Former Managing Director, Rio Tinto India

Personal details
- Born: 25 December 1957 (age 68) Jabalpur, India
- Education: Jabalpur University Yale School of Management

= Subramaniam V. Iyer =

Subramaniam Vishwanathan Iyer (born 25 December 1957), also known as S. "Vijay" Iyer, is the vice president and chief operating officer of the Multilateral Investment Guarantee Agency, the former managing director of Rio Tinto India, and had previously served as Director of Energy and Sustainable Development at the World Bank Group.
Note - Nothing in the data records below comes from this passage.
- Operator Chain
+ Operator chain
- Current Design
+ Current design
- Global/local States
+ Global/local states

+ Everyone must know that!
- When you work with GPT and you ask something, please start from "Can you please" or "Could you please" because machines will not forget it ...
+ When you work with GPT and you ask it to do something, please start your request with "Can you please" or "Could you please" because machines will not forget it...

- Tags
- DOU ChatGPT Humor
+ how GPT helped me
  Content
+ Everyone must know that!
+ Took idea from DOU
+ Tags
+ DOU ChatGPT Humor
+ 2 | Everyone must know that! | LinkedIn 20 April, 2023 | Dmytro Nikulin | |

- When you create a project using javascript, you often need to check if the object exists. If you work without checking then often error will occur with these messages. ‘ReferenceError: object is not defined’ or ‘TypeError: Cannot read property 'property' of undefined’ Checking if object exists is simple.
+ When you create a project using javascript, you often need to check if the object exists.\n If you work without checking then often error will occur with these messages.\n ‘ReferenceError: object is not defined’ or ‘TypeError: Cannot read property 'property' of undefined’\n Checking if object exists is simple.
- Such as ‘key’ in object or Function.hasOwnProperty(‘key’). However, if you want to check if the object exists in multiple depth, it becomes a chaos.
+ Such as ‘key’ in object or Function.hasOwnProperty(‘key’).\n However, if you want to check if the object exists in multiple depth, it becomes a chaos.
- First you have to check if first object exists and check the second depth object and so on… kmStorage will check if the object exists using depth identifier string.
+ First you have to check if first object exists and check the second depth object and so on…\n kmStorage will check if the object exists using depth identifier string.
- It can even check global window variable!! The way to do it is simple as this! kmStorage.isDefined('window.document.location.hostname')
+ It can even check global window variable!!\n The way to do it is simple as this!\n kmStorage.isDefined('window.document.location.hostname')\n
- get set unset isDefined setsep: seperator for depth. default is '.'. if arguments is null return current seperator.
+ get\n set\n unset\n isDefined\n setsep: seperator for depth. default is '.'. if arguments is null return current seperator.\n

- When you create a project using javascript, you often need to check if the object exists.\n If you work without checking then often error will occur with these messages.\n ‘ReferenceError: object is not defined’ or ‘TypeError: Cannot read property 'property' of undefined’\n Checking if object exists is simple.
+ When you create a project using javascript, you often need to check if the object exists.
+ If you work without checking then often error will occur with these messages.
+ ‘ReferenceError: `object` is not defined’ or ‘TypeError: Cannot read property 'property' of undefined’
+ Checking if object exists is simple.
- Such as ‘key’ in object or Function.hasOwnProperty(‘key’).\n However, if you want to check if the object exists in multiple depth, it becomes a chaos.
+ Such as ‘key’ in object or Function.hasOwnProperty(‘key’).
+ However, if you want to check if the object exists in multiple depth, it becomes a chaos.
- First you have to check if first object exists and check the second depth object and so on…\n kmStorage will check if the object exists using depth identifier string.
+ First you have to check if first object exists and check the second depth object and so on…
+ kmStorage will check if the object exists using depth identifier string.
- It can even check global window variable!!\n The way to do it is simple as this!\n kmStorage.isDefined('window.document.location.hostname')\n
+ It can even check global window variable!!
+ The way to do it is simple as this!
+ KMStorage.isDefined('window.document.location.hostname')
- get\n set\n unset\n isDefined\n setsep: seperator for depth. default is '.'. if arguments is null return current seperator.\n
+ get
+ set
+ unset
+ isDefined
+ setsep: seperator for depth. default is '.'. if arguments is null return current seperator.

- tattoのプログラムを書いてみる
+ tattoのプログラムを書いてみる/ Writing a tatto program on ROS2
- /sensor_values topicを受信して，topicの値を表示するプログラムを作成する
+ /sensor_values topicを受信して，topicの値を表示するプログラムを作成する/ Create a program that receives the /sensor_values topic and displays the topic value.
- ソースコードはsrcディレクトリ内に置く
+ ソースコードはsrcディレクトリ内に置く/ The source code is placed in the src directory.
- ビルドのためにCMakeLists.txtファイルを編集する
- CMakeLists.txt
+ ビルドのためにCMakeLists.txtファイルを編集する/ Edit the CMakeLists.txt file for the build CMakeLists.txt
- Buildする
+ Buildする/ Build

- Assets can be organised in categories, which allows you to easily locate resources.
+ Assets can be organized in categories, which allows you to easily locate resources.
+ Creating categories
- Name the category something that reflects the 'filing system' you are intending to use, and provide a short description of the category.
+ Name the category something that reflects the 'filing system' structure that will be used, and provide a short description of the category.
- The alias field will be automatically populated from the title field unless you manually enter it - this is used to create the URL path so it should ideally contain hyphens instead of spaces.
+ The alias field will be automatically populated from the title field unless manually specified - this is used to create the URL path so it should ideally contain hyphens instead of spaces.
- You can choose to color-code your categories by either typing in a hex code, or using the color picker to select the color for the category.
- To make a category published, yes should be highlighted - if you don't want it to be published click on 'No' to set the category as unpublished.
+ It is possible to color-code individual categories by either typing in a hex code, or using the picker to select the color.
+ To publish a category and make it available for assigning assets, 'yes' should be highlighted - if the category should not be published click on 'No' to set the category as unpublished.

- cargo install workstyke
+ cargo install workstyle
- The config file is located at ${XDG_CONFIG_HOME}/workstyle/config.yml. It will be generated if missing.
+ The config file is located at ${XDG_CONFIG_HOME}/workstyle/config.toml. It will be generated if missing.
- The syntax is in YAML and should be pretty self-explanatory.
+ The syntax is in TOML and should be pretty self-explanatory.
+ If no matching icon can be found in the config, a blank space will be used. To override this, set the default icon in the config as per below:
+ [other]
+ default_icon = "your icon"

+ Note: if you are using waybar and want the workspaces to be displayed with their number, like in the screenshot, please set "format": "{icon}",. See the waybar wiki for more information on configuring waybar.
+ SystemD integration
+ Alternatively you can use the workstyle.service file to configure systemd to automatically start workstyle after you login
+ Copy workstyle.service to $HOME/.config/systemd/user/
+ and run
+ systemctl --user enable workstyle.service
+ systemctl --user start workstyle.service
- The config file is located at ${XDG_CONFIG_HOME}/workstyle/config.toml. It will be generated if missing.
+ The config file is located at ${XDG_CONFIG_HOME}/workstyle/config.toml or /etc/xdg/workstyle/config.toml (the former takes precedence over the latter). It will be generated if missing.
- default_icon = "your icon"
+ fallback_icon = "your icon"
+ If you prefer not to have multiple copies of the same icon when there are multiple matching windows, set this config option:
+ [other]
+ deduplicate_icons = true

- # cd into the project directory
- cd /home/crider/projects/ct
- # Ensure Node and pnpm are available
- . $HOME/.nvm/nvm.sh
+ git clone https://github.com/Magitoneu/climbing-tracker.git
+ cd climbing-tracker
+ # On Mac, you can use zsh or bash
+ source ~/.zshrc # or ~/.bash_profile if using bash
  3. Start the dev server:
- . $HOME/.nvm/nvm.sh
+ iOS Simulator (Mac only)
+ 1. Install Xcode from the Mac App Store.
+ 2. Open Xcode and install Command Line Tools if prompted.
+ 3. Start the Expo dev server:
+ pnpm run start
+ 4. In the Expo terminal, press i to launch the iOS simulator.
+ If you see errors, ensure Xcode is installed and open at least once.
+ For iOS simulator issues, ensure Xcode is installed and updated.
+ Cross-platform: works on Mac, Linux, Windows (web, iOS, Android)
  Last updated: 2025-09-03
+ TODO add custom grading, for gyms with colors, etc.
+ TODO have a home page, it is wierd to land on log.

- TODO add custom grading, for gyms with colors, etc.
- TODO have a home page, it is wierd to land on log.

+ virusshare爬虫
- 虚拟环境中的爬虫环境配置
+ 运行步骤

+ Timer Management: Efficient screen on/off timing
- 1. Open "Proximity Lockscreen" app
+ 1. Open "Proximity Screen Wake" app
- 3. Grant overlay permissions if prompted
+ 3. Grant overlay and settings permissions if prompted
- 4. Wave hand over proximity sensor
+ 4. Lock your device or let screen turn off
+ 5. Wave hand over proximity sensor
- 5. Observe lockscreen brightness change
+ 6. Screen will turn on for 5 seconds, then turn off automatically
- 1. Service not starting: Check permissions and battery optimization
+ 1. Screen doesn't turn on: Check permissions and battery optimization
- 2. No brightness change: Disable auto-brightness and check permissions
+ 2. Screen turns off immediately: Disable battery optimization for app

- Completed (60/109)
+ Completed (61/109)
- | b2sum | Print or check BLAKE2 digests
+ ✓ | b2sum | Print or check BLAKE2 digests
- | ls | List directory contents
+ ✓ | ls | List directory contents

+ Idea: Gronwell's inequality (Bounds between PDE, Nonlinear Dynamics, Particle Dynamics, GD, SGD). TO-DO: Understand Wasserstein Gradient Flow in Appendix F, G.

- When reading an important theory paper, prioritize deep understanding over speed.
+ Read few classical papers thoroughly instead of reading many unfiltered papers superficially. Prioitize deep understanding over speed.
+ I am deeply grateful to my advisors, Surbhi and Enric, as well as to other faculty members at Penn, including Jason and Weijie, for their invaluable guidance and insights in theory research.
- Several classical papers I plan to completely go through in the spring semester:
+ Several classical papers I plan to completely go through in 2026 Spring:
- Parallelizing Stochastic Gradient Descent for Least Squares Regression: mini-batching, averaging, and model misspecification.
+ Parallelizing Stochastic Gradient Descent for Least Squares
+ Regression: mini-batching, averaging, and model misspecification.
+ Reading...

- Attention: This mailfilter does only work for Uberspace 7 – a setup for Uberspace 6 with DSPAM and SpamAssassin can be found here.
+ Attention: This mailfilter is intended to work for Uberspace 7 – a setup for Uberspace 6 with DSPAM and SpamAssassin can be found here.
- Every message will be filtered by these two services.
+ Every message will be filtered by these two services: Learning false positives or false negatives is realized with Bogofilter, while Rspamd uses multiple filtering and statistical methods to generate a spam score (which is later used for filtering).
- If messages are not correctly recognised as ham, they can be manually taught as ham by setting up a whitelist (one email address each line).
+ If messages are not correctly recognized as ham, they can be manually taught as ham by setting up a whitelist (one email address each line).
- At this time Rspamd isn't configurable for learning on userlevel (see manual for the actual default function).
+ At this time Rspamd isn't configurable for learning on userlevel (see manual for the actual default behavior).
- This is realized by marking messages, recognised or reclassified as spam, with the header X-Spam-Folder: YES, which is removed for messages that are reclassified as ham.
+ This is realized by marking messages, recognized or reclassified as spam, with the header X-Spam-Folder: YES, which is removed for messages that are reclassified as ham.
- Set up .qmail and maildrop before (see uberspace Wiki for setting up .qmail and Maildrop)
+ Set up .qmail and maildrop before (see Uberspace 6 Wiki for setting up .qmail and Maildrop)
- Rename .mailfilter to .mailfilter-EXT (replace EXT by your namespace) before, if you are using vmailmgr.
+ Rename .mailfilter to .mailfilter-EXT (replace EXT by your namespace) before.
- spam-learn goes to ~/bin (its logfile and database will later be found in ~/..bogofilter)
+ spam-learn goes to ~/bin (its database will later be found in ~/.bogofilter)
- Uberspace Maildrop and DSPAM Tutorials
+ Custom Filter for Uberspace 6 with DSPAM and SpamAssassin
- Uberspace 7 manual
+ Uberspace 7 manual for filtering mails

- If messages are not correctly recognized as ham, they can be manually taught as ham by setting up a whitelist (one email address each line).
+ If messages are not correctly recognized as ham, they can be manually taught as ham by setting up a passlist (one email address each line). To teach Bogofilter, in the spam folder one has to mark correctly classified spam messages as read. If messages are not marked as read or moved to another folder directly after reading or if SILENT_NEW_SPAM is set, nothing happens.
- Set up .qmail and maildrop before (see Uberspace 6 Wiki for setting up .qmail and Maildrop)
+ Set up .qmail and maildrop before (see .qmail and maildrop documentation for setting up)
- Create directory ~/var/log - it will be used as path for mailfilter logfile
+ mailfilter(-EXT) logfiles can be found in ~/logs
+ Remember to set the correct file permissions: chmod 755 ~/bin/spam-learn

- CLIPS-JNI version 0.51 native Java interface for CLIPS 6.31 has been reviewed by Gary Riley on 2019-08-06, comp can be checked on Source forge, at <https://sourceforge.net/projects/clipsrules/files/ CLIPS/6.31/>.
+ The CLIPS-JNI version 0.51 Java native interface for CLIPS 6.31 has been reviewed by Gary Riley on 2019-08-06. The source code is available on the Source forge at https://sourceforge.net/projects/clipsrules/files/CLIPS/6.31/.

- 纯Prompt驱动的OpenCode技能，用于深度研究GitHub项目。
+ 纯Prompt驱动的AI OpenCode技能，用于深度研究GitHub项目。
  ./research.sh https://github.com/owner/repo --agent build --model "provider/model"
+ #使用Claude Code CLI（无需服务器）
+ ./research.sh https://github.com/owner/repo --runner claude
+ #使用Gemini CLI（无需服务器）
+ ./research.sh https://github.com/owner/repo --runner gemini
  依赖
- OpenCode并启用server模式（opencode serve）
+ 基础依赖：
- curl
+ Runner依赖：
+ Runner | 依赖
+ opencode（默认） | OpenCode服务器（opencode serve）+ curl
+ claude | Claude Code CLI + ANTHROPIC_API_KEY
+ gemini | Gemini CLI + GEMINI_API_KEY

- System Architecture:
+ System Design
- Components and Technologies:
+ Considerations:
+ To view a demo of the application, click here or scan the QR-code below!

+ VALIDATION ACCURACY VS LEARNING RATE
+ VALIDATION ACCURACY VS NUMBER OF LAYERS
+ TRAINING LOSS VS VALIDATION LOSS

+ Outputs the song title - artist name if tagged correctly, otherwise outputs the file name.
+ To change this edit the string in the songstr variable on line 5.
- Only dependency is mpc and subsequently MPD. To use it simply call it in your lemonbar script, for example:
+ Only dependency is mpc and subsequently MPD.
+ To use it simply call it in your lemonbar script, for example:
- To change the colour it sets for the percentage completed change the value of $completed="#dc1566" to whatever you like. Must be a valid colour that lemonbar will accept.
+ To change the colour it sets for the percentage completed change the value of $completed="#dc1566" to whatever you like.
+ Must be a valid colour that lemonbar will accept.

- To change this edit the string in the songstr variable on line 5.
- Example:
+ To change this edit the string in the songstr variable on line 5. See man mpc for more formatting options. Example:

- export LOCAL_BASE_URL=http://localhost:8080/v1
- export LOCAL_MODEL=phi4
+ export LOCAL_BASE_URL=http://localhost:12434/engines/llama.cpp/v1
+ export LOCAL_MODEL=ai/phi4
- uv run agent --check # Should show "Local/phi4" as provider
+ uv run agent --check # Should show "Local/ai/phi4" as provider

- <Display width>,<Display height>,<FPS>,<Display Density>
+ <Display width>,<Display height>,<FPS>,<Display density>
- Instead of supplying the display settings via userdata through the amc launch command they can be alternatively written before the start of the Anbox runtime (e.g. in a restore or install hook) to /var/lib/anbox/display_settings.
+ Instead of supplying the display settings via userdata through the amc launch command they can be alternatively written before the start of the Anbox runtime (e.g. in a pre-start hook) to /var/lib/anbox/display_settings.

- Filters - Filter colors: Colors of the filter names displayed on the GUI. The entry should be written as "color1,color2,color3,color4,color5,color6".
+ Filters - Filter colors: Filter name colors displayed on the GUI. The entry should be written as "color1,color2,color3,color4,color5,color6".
Iyer holds an MS in chemistry from Jabalpur University and a Masters in Management from the Yale School of Management.

==Career==

===Rio Tinto India===
As managing director of Rio Tinto India, Iyer focused on strengthening the company's position in India and consolidating its operations. He brought a pronounced focus on sustainability and safety, building partnerships with other companies and more broadly within the Indian Mining Industry. As senior vice president of the Federation of Indian Mineral Industries (FIMI) and the chair of its Sustainability Mining Initiative, Iyer promoted sustainability initiatives and efforts aimed at lifting the public perception of mining in the country.

===World Bank Group===

====Sustainable Energy for All====
Iyer's primary focus as Energy Director of the World Bank Group was increasing access to clean energy for the poor through collaboration between the public and private sectors, primarily in Sub-Saharan Africa. Notable projects include the Bangladesh Solar Initiative, which provided solar power to over 2 million rural homes which were previously without electricity and lighting. Additionally, Iyer worked to increase electrification for thousands of rural poor in Senegal, Ethiopia, and Tanzania, and also implemented several biomass energy projects

====Criticism====
Despite the bank's efforts to increase electrification, Iyer drew criticism from environmental policy advocates in 2014 for asserting that fossil fuels are a viable option to increase electrification for Africa's poor. In response, Iyer maintained that renewable options were cost prohibitive for many regions in Africa that had no access to energy, and that in order for these cost barriers to be removed, the economic growth that results from initial electrification must first be realized.

===District Collector Indore===
Prior to joining the World Bank, Iyer served as District collector through the Indian Administrative Service in the city of Indore in Madhya Pradesh, India. During his term as Collector, Iyer worked to enhance government transparency, eliminate corruption in the police force, and restore historic sites in the greater Indore area.